Run an example workload with:

sudo ./enclave-benchmark -v -c examples/iobound.toml

Troubleshooting

If you encounter the following error:

libbpf: failed to determine tracepoint 'syscalls/sys_enter_read' perf event ID: No such file or directory
libbpf: prog 'trace_enter_read': failed to create tracepoint 'syscalls/sys_enter_read' perf event: No such file or directory
libbpf: prog 'trace_enter_read': failed to auto-attach: -2

It indicates that debugfs is not mounted. You can mount it with the following command:

sudo mount -t debugfs none /sys/kernel/debug

Output directory

The demo-result directory will look like (obtained from examples/simple.toml):

/tmp/test/
├── dd
│   ├── gramine-sgx
│   │   └── dd-1-64M-untrusted
│   │       ├── 1
│   │       │   ├── io.csv
│   │       │   ├── package-0-core.csv
│   │       │   ├── package-0.csv
│   │       │   ├── package-0-dram.csv
│   │       │   ├── package-0-uncore.csv
│   │       │   ├── perf.csv
│   │       │   ├── stderr
│   │       │   └── stdout
│   │       ├── 2
│   │       │   ├── io.csv
│   │       │   ├── package-0-core.csv
│   │       │   ├── package-0.csv
│   │       │   ├── package-0-dram.csv
│   │       │   ├── package-0-uncore.csv
│   │       │   ├── perf.csv
│   │       │   ├── stderr
│   │       │   └── stdout
│   │       ├── dd.manifest.sgx
│   │       ├── dd.sig
│   │       ├── encrypted
│   │       └── untrusted
│   │           └── a.zero
│   └── no-gramine-sgx
│       └── dd-1
│           ├── 1
│           │   ├── io.csv
│           │   ├── package-0-core.csv
│           │   ├── package-0.csv
│           │   ├── package-0-dram.csv
│           │   ├── package-0-uncore.csv
│           │   ├── perf.csv
│           │   ├── stderr
│           │   └── stdout
│           ├── 2
│           │   ├── io.csv
│           │   ├── package-0-core.csv
│           │   ├── package-0.csv
│           │   ├── package-0-dram.csv
│           │   ├── package-0-uncore.csv
│           │   ├── perf.csv
│           │   ├── stderr
│           │   └── stdout
│           └── storage
│               └── a.zero
├── private_key.pem
└── sleep
    ├── gramine-sgx
    │   └── sleep-1-64M-untrusted
    │       ├── 1
    │       │   ├── io.csv
    │       │   ├── package-0-core.csv
    │       │   ├── package-0.csv
    │       │   ├── package-0-dram.csv
    │       │   ├── package-0-uncore.csv
    │       │   ├── perf.csv
    │       │   ├── stderr
    │       │   └── stdout
    │       ├── 2
    │       │   ├── io.csv
    │       │   ├── package-0-core.csv
    │       │   ├── package-0.csv
    │       │   ├── package-0-dram.csv
    │       │   ├── package-0-uncore.csv
    │       │   ├── perf.csv
    │       │   ├── stderr
    │       │   └── stdout
    │       ├── encrypted
    │       ├── sleep.manifest.sgx
    │       ├── sleep.sig
    │       └── untrusted
    └── no-gramine-sgx
        └── sleep-1
            ├── 1
            │   ├── io.csv
            │   ├── package-0-core.csv
            │   ├── package-0.csv
            │   ├── package-0-dram.csv
            │   ├── package-0-uncore.csv
            │   ├── perf.csv
            │   ├── stderr
            │   └── stdout
            ├── 2
            │   ├── io.csv
            │   ├── package-0-core.csv
            │   ├── package-0.csv
            │   ├── package-0-dram.csv
            │   ├── package-0-uncore.csv
            │   ├── perf.csv
            │   ├── stderr
            │   └── stdout
            └── storage

Workload File

The application takes a toml file as input and performs sequential benchmarks.

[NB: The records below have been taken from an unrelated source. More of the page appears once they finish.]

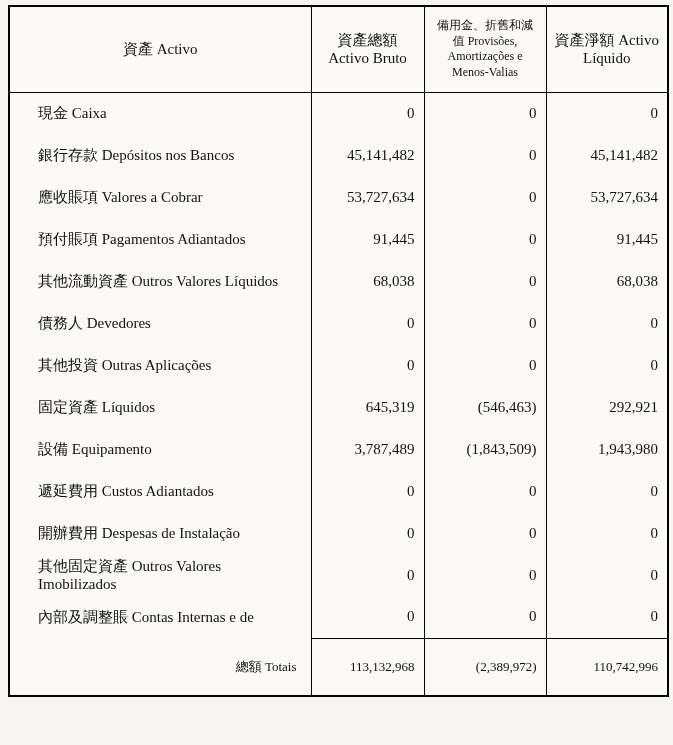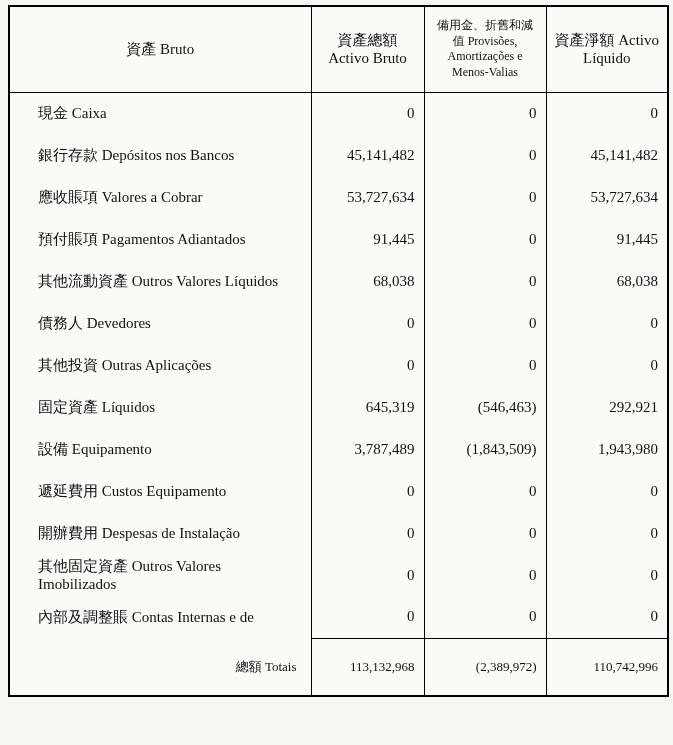--- a/index.html
+++ b/index.html
@@ -83,7 +83,7 @@
     </colgroup>
     <thead>
       <tr>
-        <th>資產 Bruto</th>
+        <th>資產 Activo</th>
         <th>資產總額 Activo Bruto</th>
         <th class="small-head">備用金、折舊和減值 Provisões, Amortizações e Menos-Valias</th>
         <th>資產淨額 Activo Líquido</th>

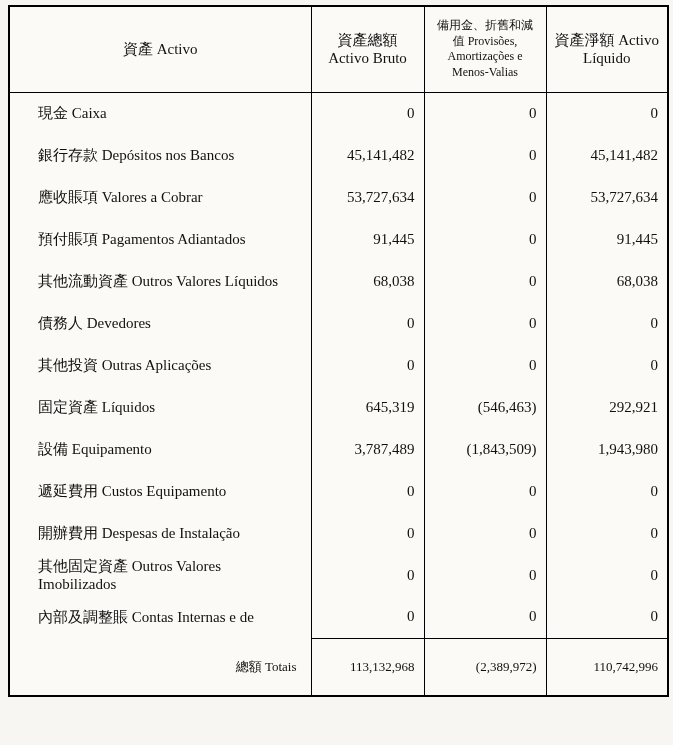--- a/index.html
+++ b/index.html
@@ -145,7 +145,7 @@
           <td class="num">1,943,980</td>
         </tr>
         <tr>
-          <td class="label-cell">遞延費用 Custos Equipamento</td>
+          <td class="label-cell">遞延費用 Custos Adiantados</td>
           <td class="num">0</td>
           <td class="num">0</td>
           <td class="num">0</td>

Example files are stored in the examples directory. Below is examples/demo.toml:

[globals]
sample_size = 1
output_directory = "demo-result"
extra_perf_events = ["cpu-clock"]
debug = false
deep_trace = true

[[tasks]]
executable = "/usr/bin/sysbench"
args = ["--threads={{ num_threads }}", "run", "cpu"]
enclave_size = ["1G"]
num_threads = [1, 2, 4]
env = { OMP_NUM_THREADS = "{{num_threads}}" }

[[tasks]]
executable = "/bin/dd"
args = ["if=/dev/random", "of={{ output_directory }}/a.random", "count=1000000"]
storage_type = ["encrypted", "untrusted"]
enclave_size = ["256M", "512M"]

post_run_executable = "rm"
post_run_args = ["-rf", "{{ output_directory }}/a.random"]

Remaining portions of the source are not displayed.